=== Extracted information ===

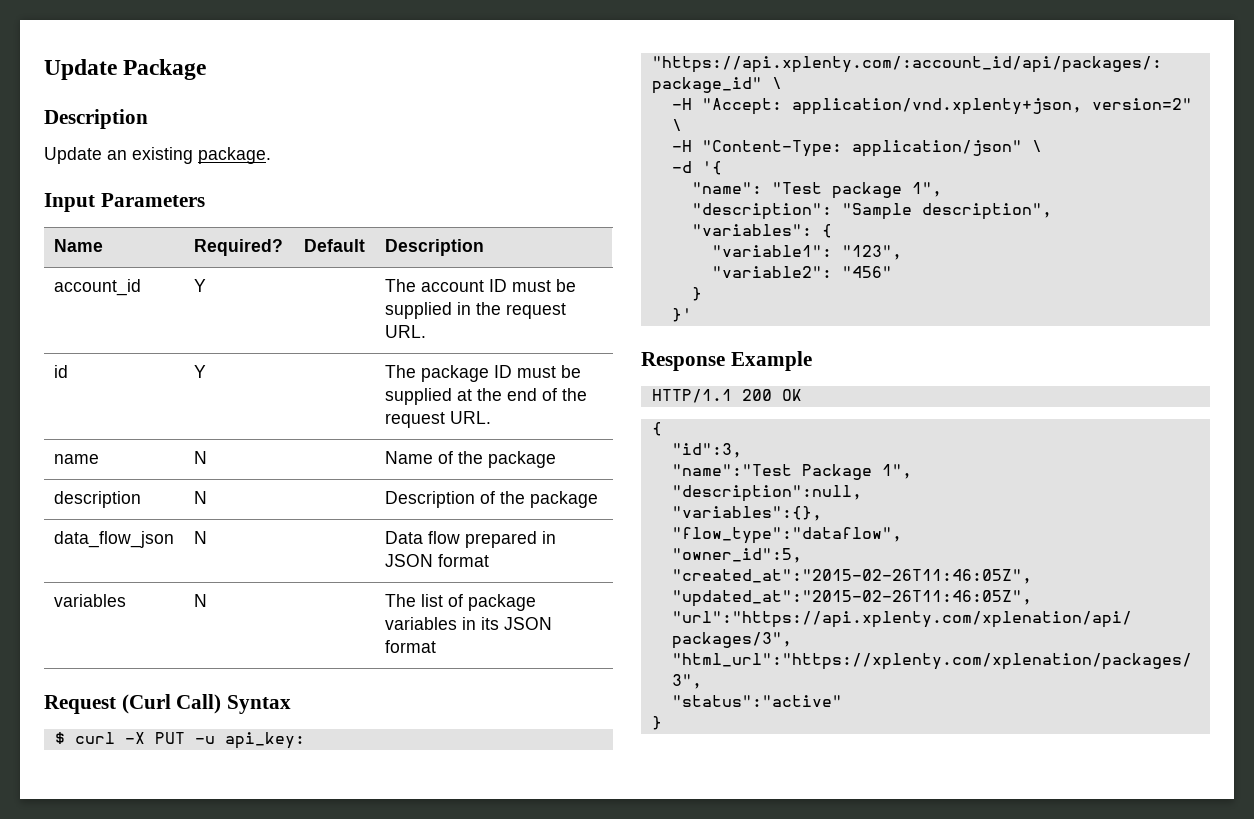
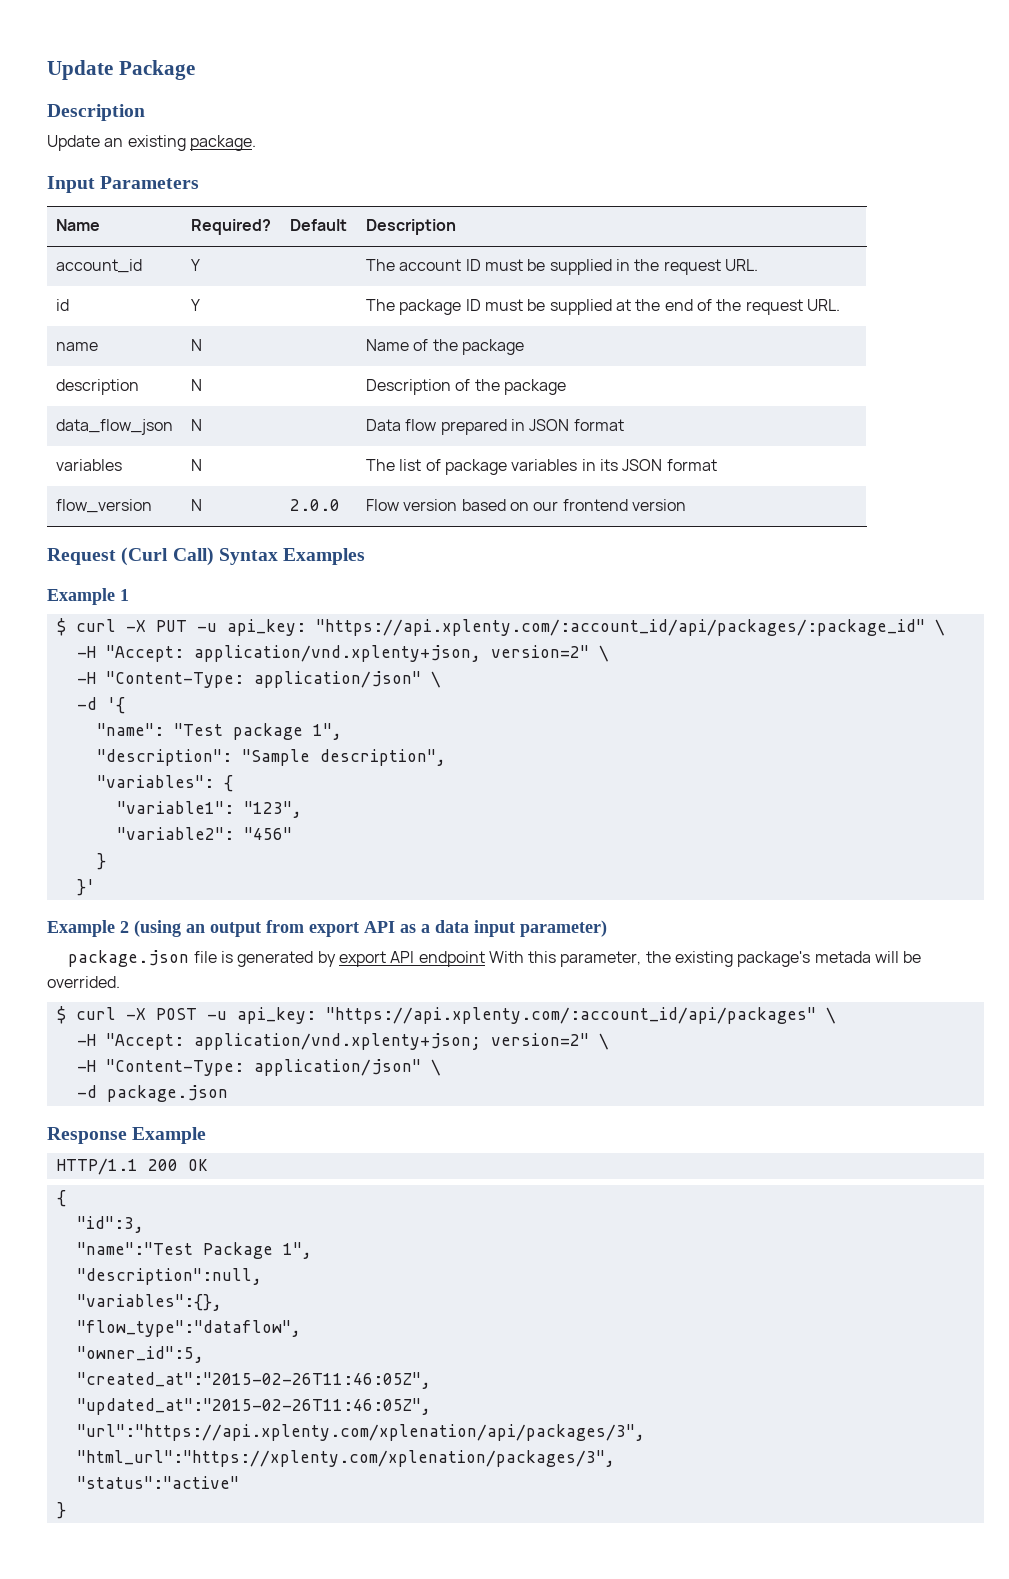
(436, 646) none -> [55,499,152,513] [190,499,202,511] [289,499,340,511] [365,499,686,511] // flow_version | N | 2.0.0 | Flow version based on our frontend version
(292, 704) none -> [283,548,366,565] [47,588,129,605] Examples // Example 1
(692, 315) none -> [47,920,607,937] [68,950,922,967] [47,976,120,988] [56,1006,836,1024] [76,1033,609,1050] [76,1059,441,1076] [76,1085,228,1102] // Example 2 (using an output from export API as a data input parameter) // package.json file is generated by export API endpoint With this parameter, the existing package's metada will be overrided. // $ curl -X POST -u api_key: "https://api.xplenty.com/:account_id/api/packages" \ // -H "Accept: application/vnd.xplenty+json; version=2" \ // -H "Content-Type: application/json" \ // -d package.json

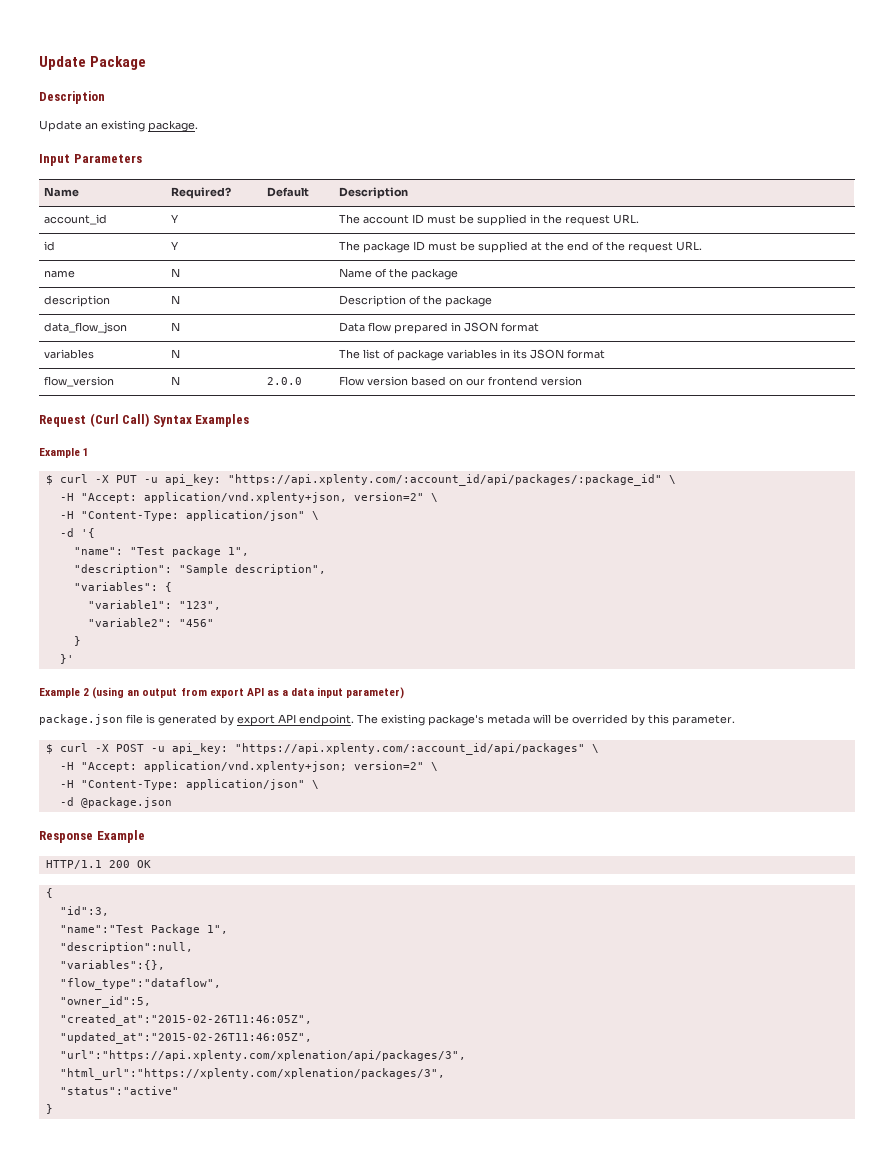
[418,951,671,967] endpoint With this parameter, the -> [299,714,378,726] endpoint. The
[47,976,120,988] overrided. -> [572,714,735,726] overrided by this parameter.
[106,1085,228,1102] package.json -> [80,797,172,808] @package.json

===

## [Exercise aim]
All entries must be output exactly as they stand, and every picture must be left out.

## [Task result]
(436, 646) none -> [55,499,152,513] [190,499,202,511] [289,499,340,511] [365,499,686,511] // flow_version | N | 2.0.0 | Flow version based on our frontend version
(292, 704) none -> [283,548,366,565] [47,588,129,605] Examples // Example 1
(692, 315) none -> [47,920,607,937] [68,950,922,967] [47,976,120,988] [56,1006,836,1024] [76,1033,609,1050] [76,1059,441,1076] [76,1085,228,1102] // Example 2 (using an output from export API as a data input parameter) // package.json file is generated by export API endpoint With this parameter, the existing package's metada will be overrided. // $ curl -X POST -u api_key: "https://api.xplenty.com/:account_id/api/packages" \ // -H "Accept: application/vnd.xplenty+json; version=2" \ // -H "Content-Type: application/json" \ // -d package.json

[418,951,671,967] endpoint With this parameter, the -> [299,714,378,726] endpoint. The
[47,976,120,988] overrided. -> [572,714,735,726] overrided by this parameter.
[106,1085,228,1102] package.json -> [80,797,172,808] @package.json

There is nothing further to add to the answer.